6. DA NOVA REDAÇÃO DO ART. 421 DO CÓDIGO CIVIL 
Tartuce sempre sustentou que a redação do art. 421 do Código Civil trazia dois equívocos técnicos, que são: a menção à liberdade de contratar, relacionada com a celebração do contrato em si e que, em regra, é ilimitada, pois a pessoa celebra o contrato quando quiser e com quem quiser, salvo raríssimas exceções; e a função social desse instrumento que nunca foi e não é razão do contrato, sendo portanto necessário excluir a locução “em razão e”. Por bem, o texto do art. 421 do Código Civil foi corrigido, para que houvesse o real sentido de que a liberdade contratual, a autonomia privada, é que é limitada pela função social do contrato.
Outra questão apresentada é que apesar de defender o princípio da intervenção mínima agora previsto no art. 421, parágrafo único, o autor considera que o Estado, por meio do Poder Judiciário deve sim intervir tendo em vista os abusos contratuais são comuns no Brasil.
7. O NOVO ART. 421-A DO CÓDIGO CIVIL
O artigo é finalizado nessa seção em que o autor salienta a necessidade de analisar o conteúdo do art. 421-A do Código Civil, igualmente inserido pela Lei da Liberdade Econômica, originária da MP 881. Na última norma, os seus conteúdos estavam colocados nos arts. 480-A e 480-B, totalmente fora de contexto, pois o art. 480 trata de revisão de contratos unilaterais. A nova inserção permite deduzir que o diploma emergente traz ideias complementares a respeito da função social dos contratos. 

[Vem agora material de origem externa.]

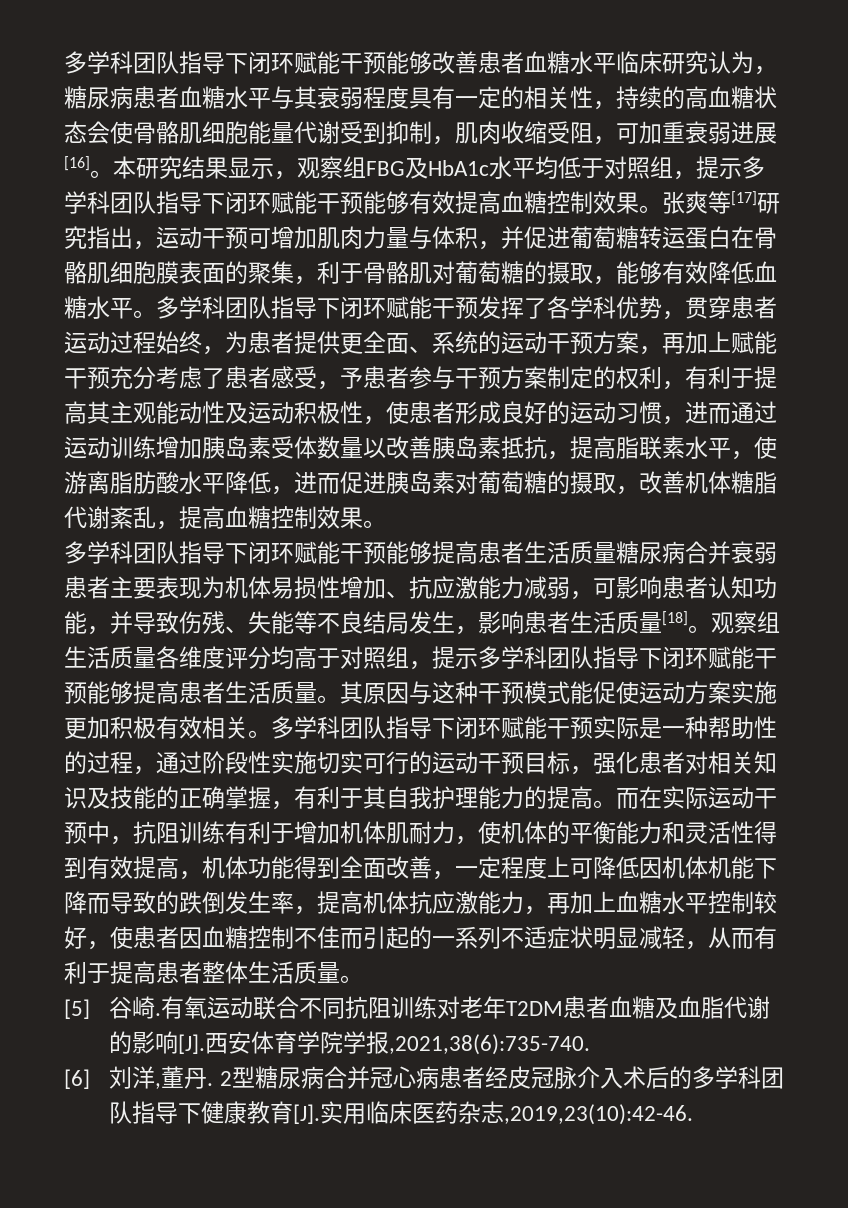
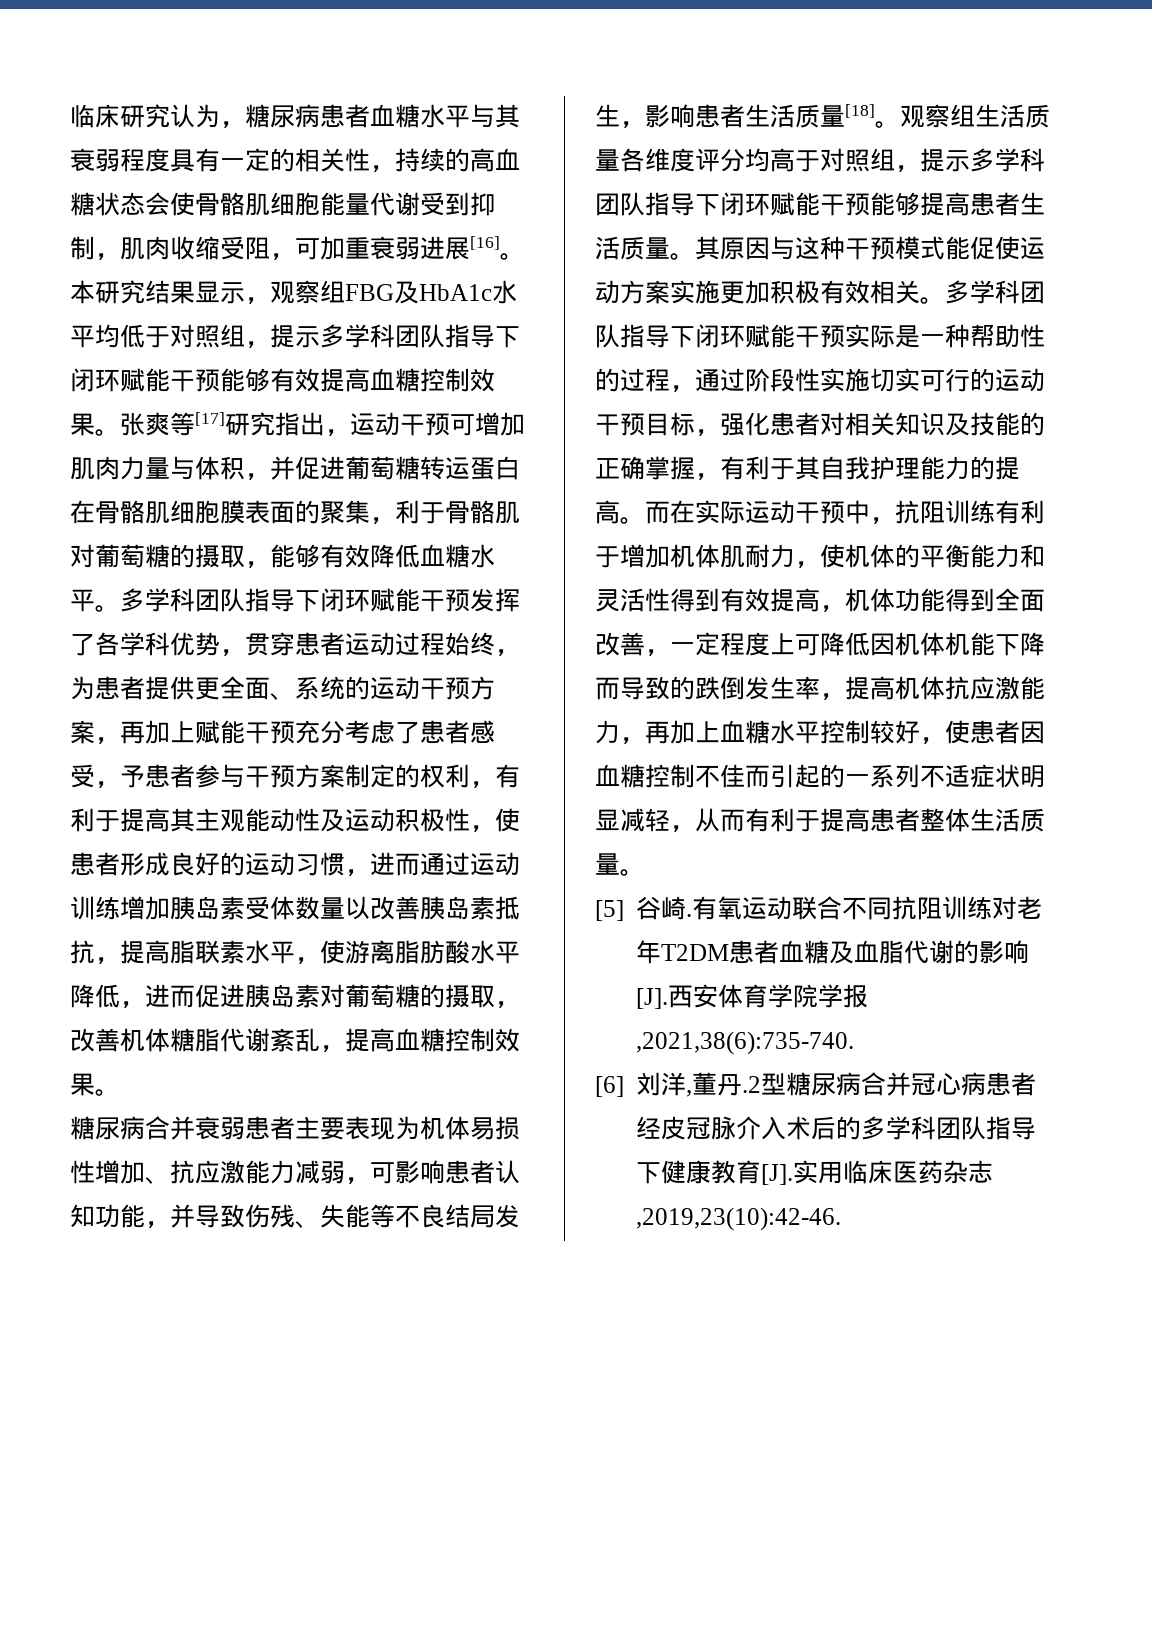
- 多学科团队指导下闭环赋能干预能够改善患者血糖水平临床研究认为，糖尿病患者血糖水平与其衰弱程度具有一定的相关性，持续的高血糖状态会使骨骼肌细胞能量代谢受到抑制，肌肉收缩受阻，可加重衰弱进展[16]。
+ 临床研究认为，糖尿病患者血糖水平与其衰弱程度具有一定的相关性，持续的高血糖状态会使骨骼肌细胞能量代谢受到抑制，肌肉收缩受阻，可加重衰弱进展[16]。
- 多学科团队指导下闭环赋能干预能够提高患者生活质量糖尿病合并衰弱患者主要表现为机体易损性增加、抗应激能力减弱，可影响患者认知功能，并导致伤残、失能等不良结局发生，影响患者生活质量[18]。
+ 糖尿病合并衰弱患者主要表现为机体易损性增加、抗应激能力减弱，可影响患者认知功能，并导致伤残、失能等不良结局发生，影响患者生活质量[18]。
- [6]刘洋,董丹. 2型糖尿病合并冠心病患者经皮冠脉介入术后的多学科团队指导下健康教育[J].实用临床医药杂志,2019,23(10):42-46.
+ [6]刘洋,董丹.2型糖尿病合并冠心病患者经皮冠脉介入术后的多学科团队指导下健康教育[J].实用临床医药杂志,2019,23(10):42-46.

Conforme o caput do novo comando, “os contratos civis e empresariais presumem-se paritários e simétricos até a presença de elementos concretos que justifiquem o afastamento dessa presunção, ressalvados os regimes jurídicos previstos em leis especiais”. Quanto à diferença entre contratos civis e empresariais, sabe-se que o Código Civil de 2002 unificou o seu tratamento, não se justificando diferenciação quanto a ambos a respeito das normas jurídicas incidentes na atual realidade jurídica. No que concerne aos contratos empresariais − aqueles em que as partes figuram como empresários −, aplica-se, assim, a teoria geral dos contratos prevista na codificação material, entre os arts. 421 e 480. Sobre a necessidade de se elaborar uma teoria própria para os contratos empresariais, a propósito, está sendo debatida no Senado Federal a necessidade ou não de um novo Código Comercial tratar desse tema. 
Por tudo o que foi aqui analisado por Tartuce, nota-se que, em matéria de contratos, a Lei da Liberdade Econômica procurou valorizar a autonomia privada e resolver antigos problemas técnicos que existiam no Código Civil, o que é louvável. Todavia, não se pode dizer que a autonomia privada, a força obrigatória do contrato e a tal intervenção mínima passaram a ser princípios contratuais inafastáveis e absolutos. Por óbvio que devem eles ser ponderados e mitigados frente a outros regramentos, caso das sempre citadas função social do contrato e boa-fé objetiva. Com isso, busca-se o eventual equilíbrio contratual perdido e a vedação dos abusos e excessos negociais, tão comuns em nosso País.